The animals were randomly allocated to experimental groups, at least four per group, not according to genotype to minimize potential confounding factors. Male mice were mostly used in this study, and female mice were also involved to rule out the sex bias, as described in the figure legends. Mice were housed in a temperature- and humidity-controlled environment (23–25 °C, 12-h light/dark cycle, 60–70% humidity) in a specific pathogen-free facility at Nanjing Medical University and provided with free access to commercial rodent chow (Research Diets, D12450J) and tap water. Health was monitored at least weekly by weight, food and water intake, and general assessment of animal activity, panting, and fur condition. Mice were euthanized by CO2 asphyxiation when met euthanasia criteria.
Adult animals of both genders were used in tamoxifen induction studies. Collected blood serum was used to measure amylase and lipase. The pancreatic tissue was collected and immediately embedded in an optimum cutting temperature compound for hematoxylin and eosin staining, evaluation of necrosis, and immunohistochemistry.

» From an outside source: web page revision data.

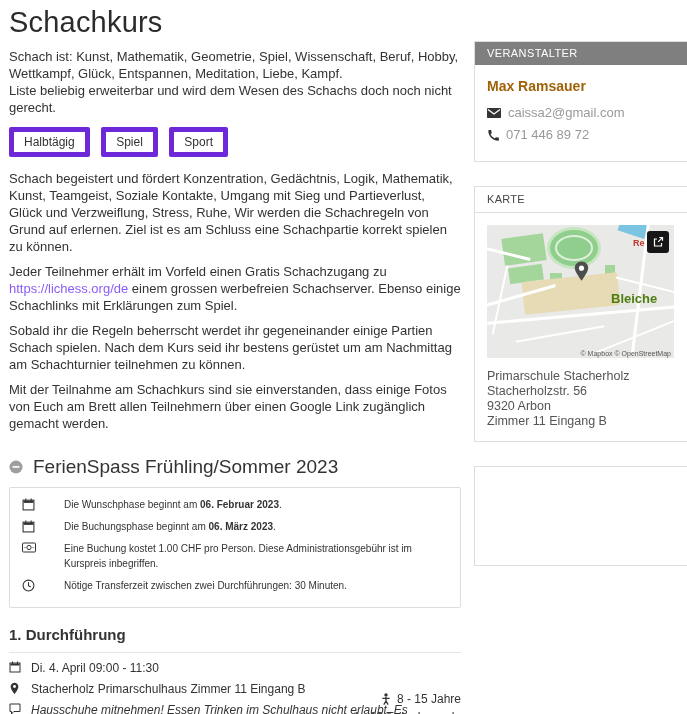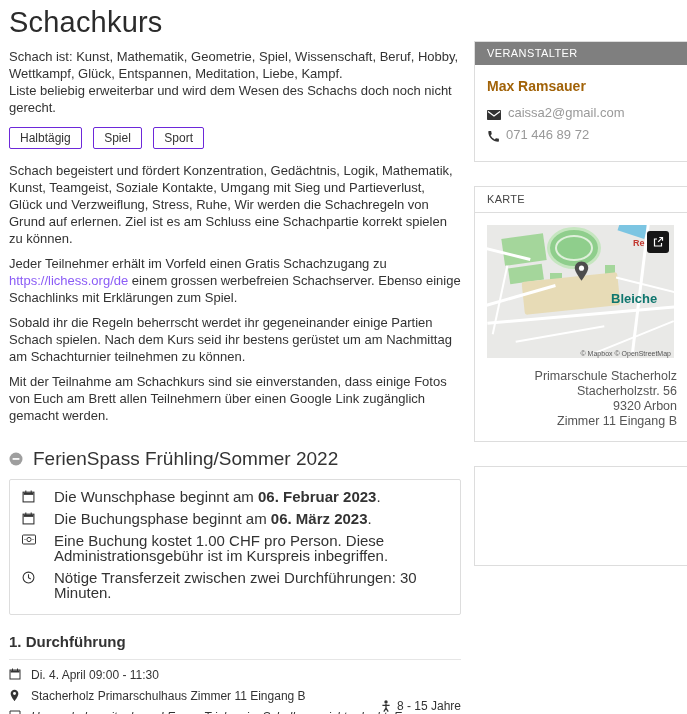--- a/index.html
+++ b/index.html
@@ -37,7 +37,7 @@
                    padding:6px 12px;line-height:11px;}
   .org-body{padding:13px 12px 12px;}
   .org-name{font-size:14px;font-weight:700;color:#a16207;margin:0 0 11px;}
-  .c-row{display:flex;align-items:flex-end;gap:7px;color:#999;font-size:13px;margin-bottom:7px;}
+  .c-row{display:flex;align-items:center;gap:7px;color:#999;font-size:13px;margin-bottom:7px;}
   .box-header-light{font-size:11px;color:#444;letter-spacing:.3px;padding:7px 12px;
                     border-bottom:1px solid #ddd;line-height:11px;}
   

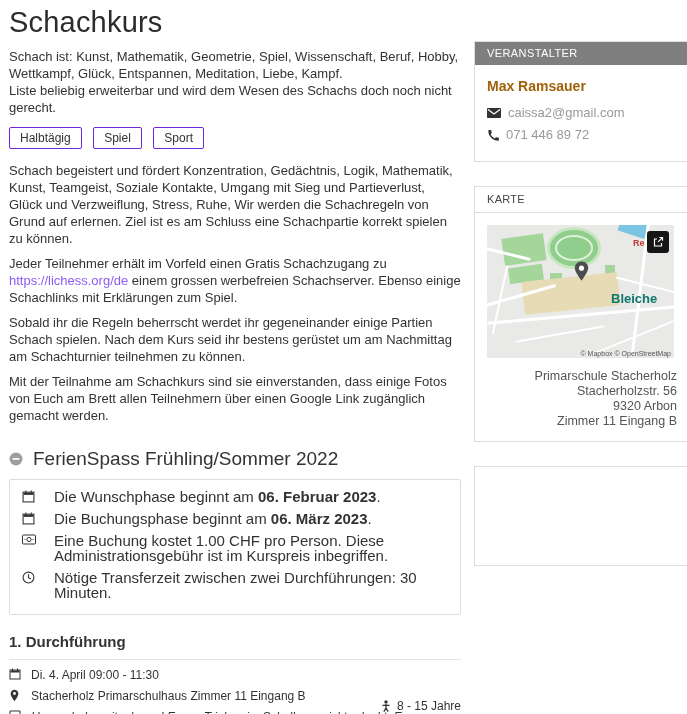--- a/index.html
+++ b/index.html
@@ -11,7 +11,7 @@
   .main p{font-size:13px;line-height:17px;margin:0 0 8px;hyphens:auto;-webkit-hyphens:auto;}
   .intro span{display:block;}
   .tags{margin:11px 0 13px;}
-  .tag{display:inline-block;border:1px solid #6d28d9;border-radius:2px;background:#fff;
+  .tag{display:inline-block;border:5px solid #6d28d9;border-radius:2px;background:#fff;
        padding:3px 10px;font-size:12px;color:#333;margin-right:7px;cursor:pointer;}
   .link{color:#8b5cf6;text-decoration:none;}
   

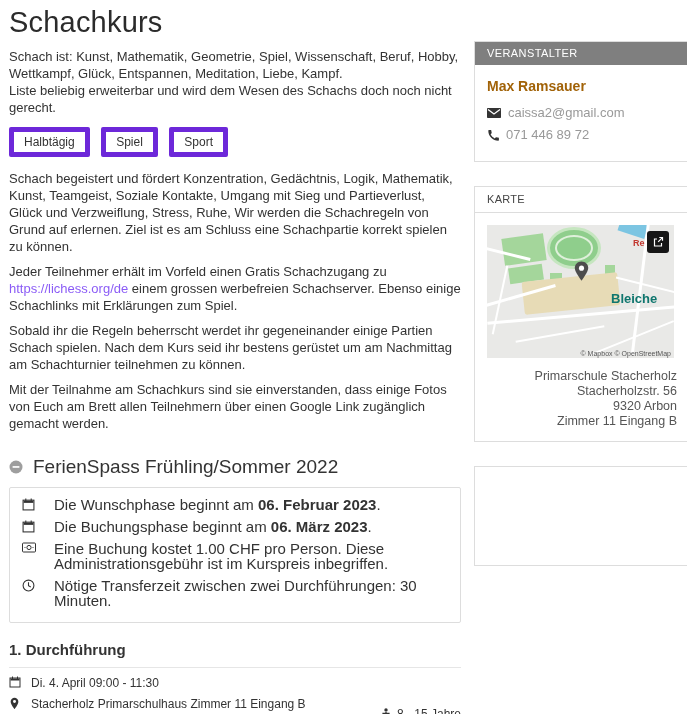--- a/index.html
+++ b/index.html
@@ -51,7 +51,7 @@
             transform:rotate(-6deg);border-radius:3px;}
   .m-water{position:absolute;left:132px;top:-4px;width:28px;height:14px;background:#7cc5e2;transform:rotate(18deg);}
   .m-pin{position:absolute;left:86px;top:33px;}
-  .m-label{position:absolute;font-size:13px;font-weight:700;color:#0f766e;padding-left:11px;}
+  .m-label{position:absolute;font-size:13px;font-weight:700;color:#4d7c0f;padding-left:11px;}
   .m-label-red{position:absolute;font-size:9px;font-weight:700;color:#c2372f;}
   .m-expand{position:absolute;right:5px;top:6px;width:22px;height:22px;background:#161616;border-radius:3px;
             display:flex;align-items:center;justify-content:center;cursor:pointer;}

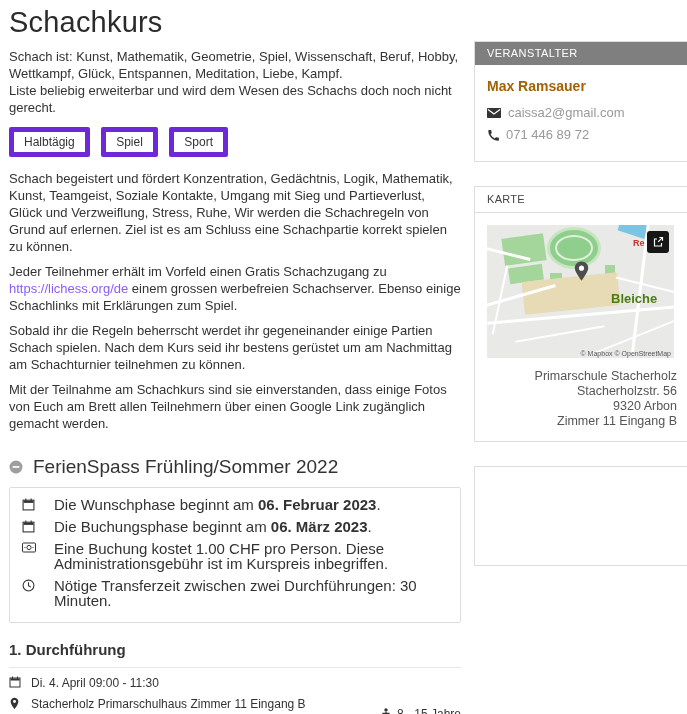--- a/index.html
+++ b/index.html
@@ -57,7 +57,7 @@
             display:flex;align-items:center;justify-content:center;cursor:pointer;}
   .m-attrib{position:absolute;right:3px;bottom:1px;font-size:7px;color:#555;cursor:pointer;}
   .addr{padding:2px 12px 12px;font-size:12.5px;line-height:15px;color:#555;}
-  .addr span{display:block;text-align:right;}
+  .addr span{display:block;}
   .empty-box{height:98px;}
   svg{display:block;}
 </style>

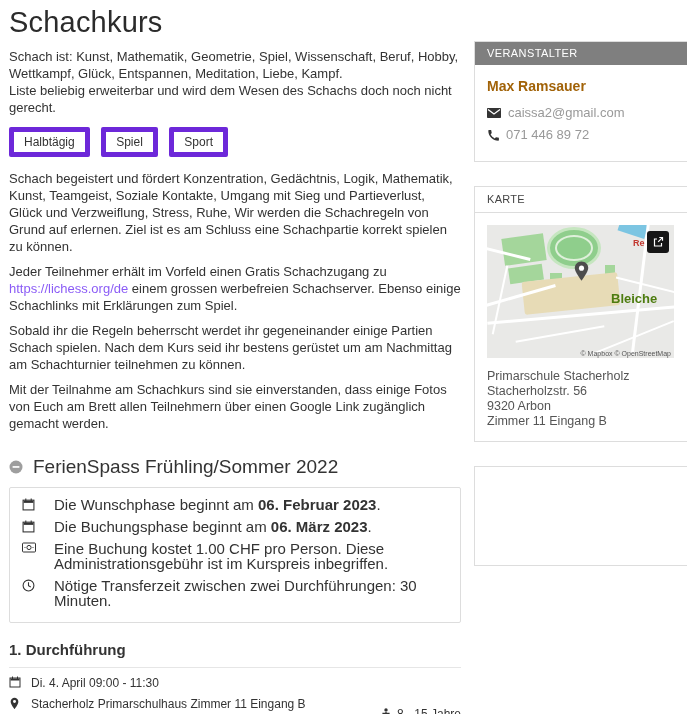--- a/index.html
+++ b/index.html
@@ -95,7 +95,7 @@
             <rect x="3.6" y="6.1" width="6.8" height="1.7" fill="#fff"></rect>
           </svg>
       </span>
-      <span>FerienSpass Frühling/Sommer 2022</span>
+      <span>FerienSpass Frühling/Sommer 2023</span>
     </div>
 
     <div class="season-box">

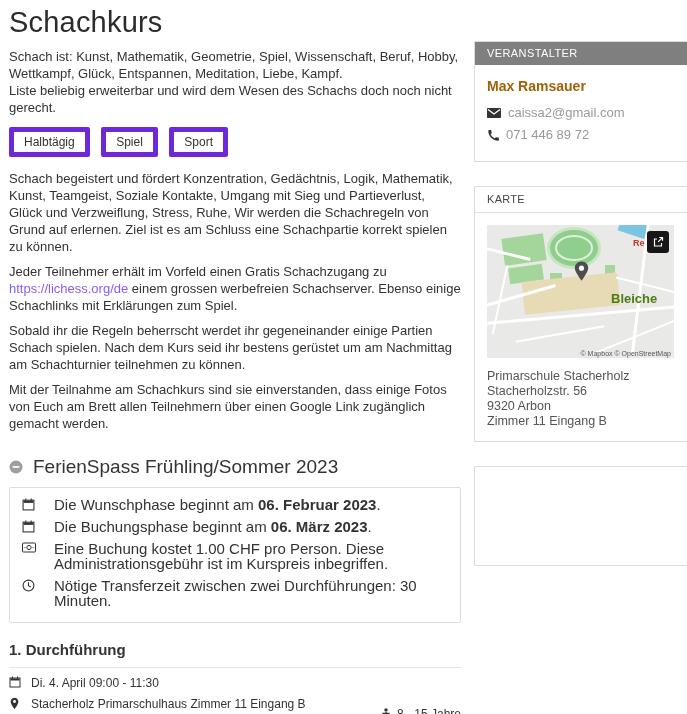--- a/index.html
+++ b/index.html
@@ -18,7 +18,7 @@
   .season-heading{display:flex;align-items:center;gap:10px;font-size:19px;font-weight:400;
                   color:#333;margin:24px 0 9px;}
   .season-box{border:1px solid #ddd;border-radius:2px;padding:9px 12px 7px;}
-  .s-item{display:flex;gap:17px;font-size:15px;line-height:15px;margin:0 0 7px;}
+  .s-item{display:flex;gap:27px;font-size:10px;line-height:15px;margin:0 0 7px;}
   .s-item .ic{flex:0 0 15px;padding-top:1px;}
   
   h3{font-size:15px;font-weight:700;color:#333;margin:18px 0 9px;}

Pancreatic acinar cell experiments
Mouse pancreatic acini were isolated using the standard collagenase digestion protocol56. Acini were isolated and left to recover for 30 min at 37 °C before stimulation with the indicated concentrations of caerulein (MCE, Shanghai, China) to assess the secretory capacity. The supernatant for amylase activity was analyzed with a commercial kit (JianCheng Bioengineering Institute, Nanjing, China) and the percentage of amylase secretion was calculated. To visualize trypsinogen activation in acinar cells, freshly prepared acini were loaded with active trypsin enzyme substrate BZiPAR (10 μM) (Invitrogen, America) and incubated for 30 min. For cytoskeletal analysis, pancreatic acini were isolated and incubated with or without caerulein (0.01 μM) for 30 min. At the indicated times, the cells were harvested and stained for F-actin with phalloidin and nuclei. Images were captured and analyzed by a confocal laser scanning microscope (Olympus FV1200). The image fluorescence intensity was analyzed with ImageJ software. For flow cytometry analysis, EVs labeled with PKH67 were co-incubated with freshly isolated acini for 8 h. Following this, the samples were digested into single cells and subsequently analyzed to determine the percentage of FITC-positive cells.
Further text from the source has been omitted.